Dicevo prima che questo lo fanno già amici e conoscenti e dunque per meritarci la nostra ricompensa dobbiamo farlo in modo più efficace e penso che tale efficacia non debba risiedere nella presunta nostra autorità o autorevolezza “è così perchè glielo dico io che sono esperto” ma fondato sulla ragionevolezza e deve dunque evidenziare tutti quei bias cognitivi che portano ad una sovrastima della probabilità:

  • better safe than sorry
  • euristica della rappresentabilità
  • attenzione selettiva
  • errato calcolo delle probabilità multiple
  • pensiero magico
  • ecc
  • ecc
  • ecc

Il paziente va abituato a riconoscerli e immunizzarli tornando ad un ragionamento corretto.

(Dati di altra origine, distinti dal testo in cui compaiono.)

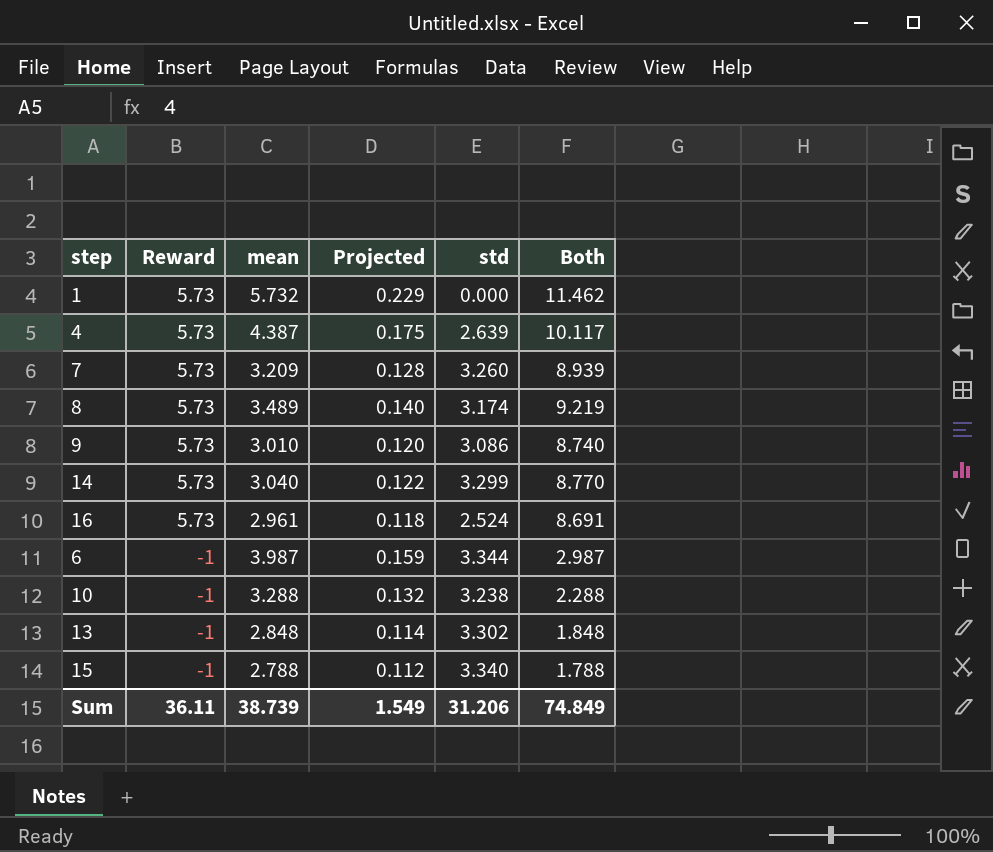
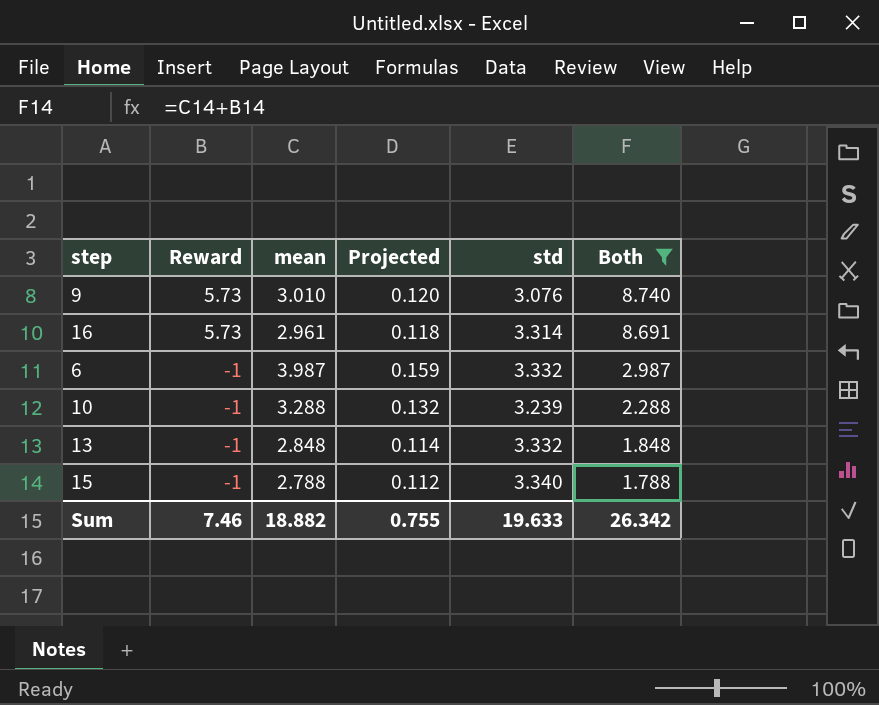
filter: none -> Both <= 8.740
9 | std: 3.086 -> 3.076
16 | std: 2.524 -> 3.314
6 | std: 3.344 -> 3.332
10 | std: 3.238 -> 3.239
13 | std: 3.302 -> 3.332
Sum | Reward: 36.11 -> 7.46
Sum | mean: 38.739 -> 18.882
Sum | Projected: 1.549 -> 0.755
Sum | std: 31.206 -> 19.633
Sum | Both: 74.849 -> 26.342

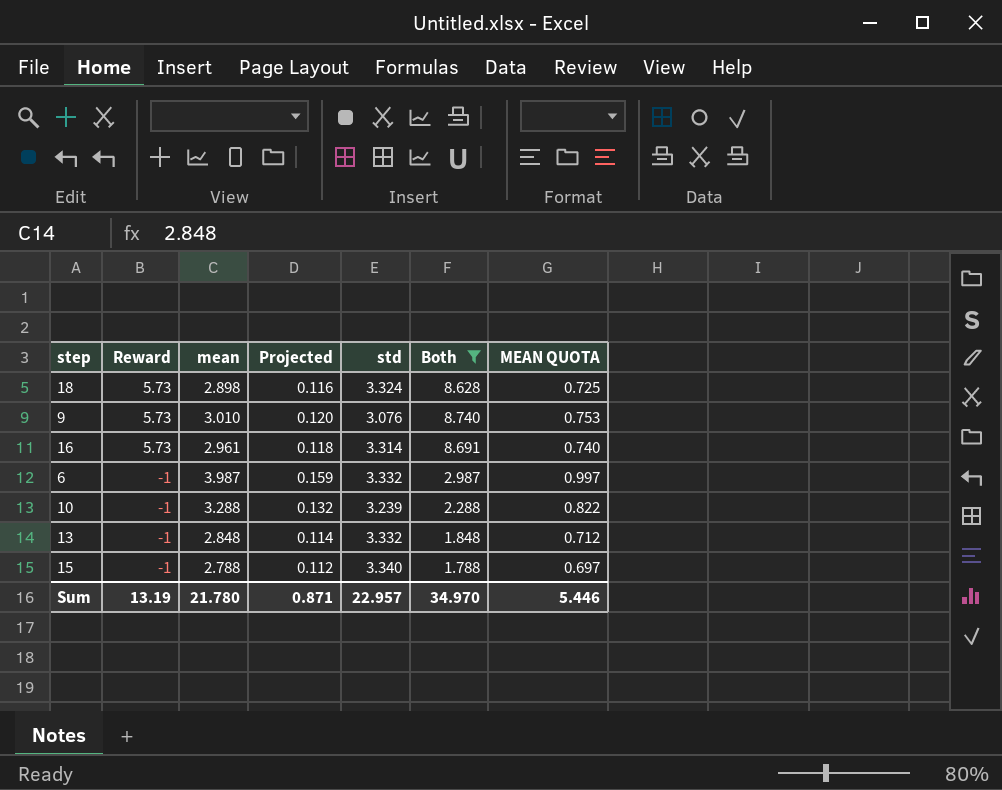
column MEAN QUOTA | formula: none -> [mean] * 0.25
row 18: none -> 5.73 | 2.898 | 0.116 | 3.324 | 8.628 | 0.725
Sum | Reward: 7.46 -> 13.19
Sum | mean: 18.882 -> 21.780
Sum | Projected: 0.755 -> 0.871
Sum | std: 19.633 -> 22.957
Sum | Both: 26.342 -> 34.970

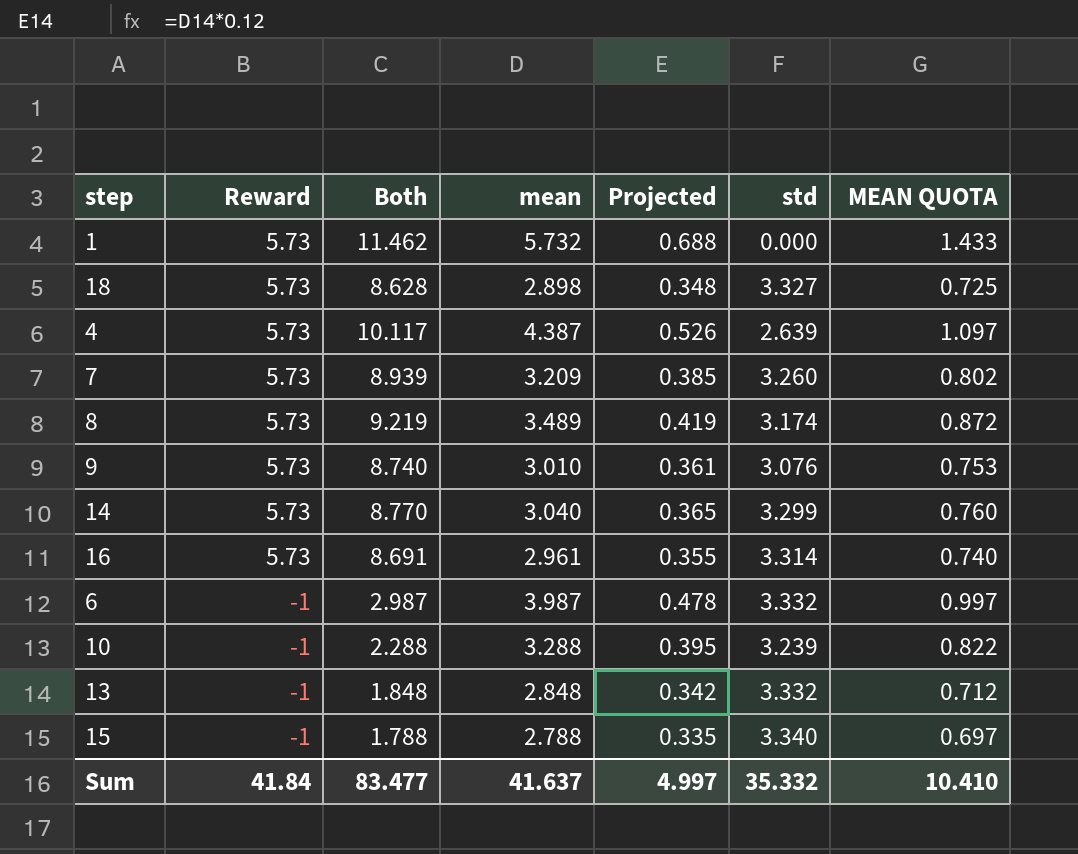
filter: Both <= 8.740 -> none
column Both | position: 6 -> 3
column Projected | formula: [mean] * 0.04 -> [mean] * 0.12
18 | std: 3.324 -> 3.327
Sum | Reward: 13.19 -> 41.84
Sum | Both: 34.970 -> 83.477
Sum | mean: 21.780 -> 41.637
Sum | Projected: 0.871 -> 4.997
Sum | std: 22.957 -> 35.332
Sum | MEAN QUOTA: 5.446 -> 10.410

Il primo cartellino, giallo come quello dell’ammonizione nel gioco del calcio, è dunque quello dell’improbabilità che tuttavia non è mai impossibilità. Anche le cose più improbabili possono verificarsi.

Il secondo cartellino ideato dal mio paziente corrisponde alla più profonda pratica dell’accettazione, lo volle rosso come quello dell’espulsione e lo chiamò “e sti cazzi?” .

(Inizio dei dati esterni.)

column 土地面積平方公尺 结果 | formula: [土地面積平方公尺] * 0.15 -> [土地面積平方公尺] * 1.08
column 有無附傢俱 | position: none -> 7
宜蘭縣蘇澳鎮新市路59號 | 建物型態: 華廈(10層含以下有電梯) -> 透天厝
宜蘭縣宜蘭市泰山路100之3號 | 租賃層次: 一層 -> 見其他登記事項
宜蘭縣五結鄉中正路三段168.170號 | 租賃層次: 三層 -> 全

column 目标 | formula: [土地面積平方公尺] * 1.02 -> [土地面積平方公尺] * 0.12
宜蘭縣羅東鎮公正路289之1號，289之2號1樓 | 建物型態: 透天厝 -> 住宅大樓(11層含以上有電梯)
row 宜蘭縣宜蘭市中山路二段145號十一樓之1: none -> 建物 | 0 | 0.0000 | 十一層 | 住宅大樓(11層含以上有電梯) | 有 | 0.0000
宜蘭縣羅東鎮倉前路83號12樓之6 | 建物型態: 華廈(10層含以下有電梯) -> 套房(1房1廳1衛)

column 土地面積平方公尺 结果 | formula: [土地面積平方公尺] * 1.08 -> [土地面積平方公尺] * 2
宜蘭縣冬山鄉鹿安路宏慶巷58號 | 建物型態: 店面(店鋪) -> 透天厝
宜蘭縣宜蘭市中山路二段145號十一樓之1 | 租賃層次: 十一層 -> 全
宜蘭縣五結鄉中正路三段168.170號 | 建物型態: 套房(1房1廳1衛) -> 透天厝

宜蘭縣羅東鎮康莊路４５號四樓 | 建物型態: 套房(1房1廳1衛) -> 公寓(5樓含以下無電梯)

Mi piace chiamarlo il movimento del “mettere” perchè si tratta di popolare con previsione l’ignoto, l’area temuta proprio perchè ritenuta impensabile. L’ignoto, come il buio, si popola di mostri. Ellis molti anni prima aveva chiamato tale pratica, più elegantemente decatastrofizzazione, cercando di far vedere al paziente gli effetti reali dell’evento negativo non aggiungendovi ulteriori terribili e improbabili catastrofi.

Essere bocciati ad un esame comporta aver perso alcune settimane o mesi di studio, non il non valere niente, essere la feccia dell’umanità e finire abbandonato da tutti.

Nel mio sfrenato ottimismo ho pensato di arricchire questo secondo cartellino con le nuove possibilità che il temuto fallimento può aprire. Ad esempio, solo chi perde i genitori può andare alle gite per gli orfani, solo le vedove possono ritrovare nuovi sollazzi senza sentirsi in colpa, gli invalidi hanno la pensione e il parcheggio sotto casa.

Con il mio paziente abbiamo arricchito il cartellino giallo dell’ammonizione dell’ansia elencando sul retro tutti i bias con cui si finisce per sovrastimare le probabilità. Sul retro del cartellino rosso “e sti cazzi?”, il suo preferito, abbiamo messo una schedina per l’immaginazione guidata su come sarebbe esattamente la sua esistenza nella condizione temuta, che invita a guardare ad altri che la stanno vivendo con una particolare attenzione e ad elencarne anche opportunità e vantaggi.

Il mio paziente va fiero con i suoi cartellini nel taschino.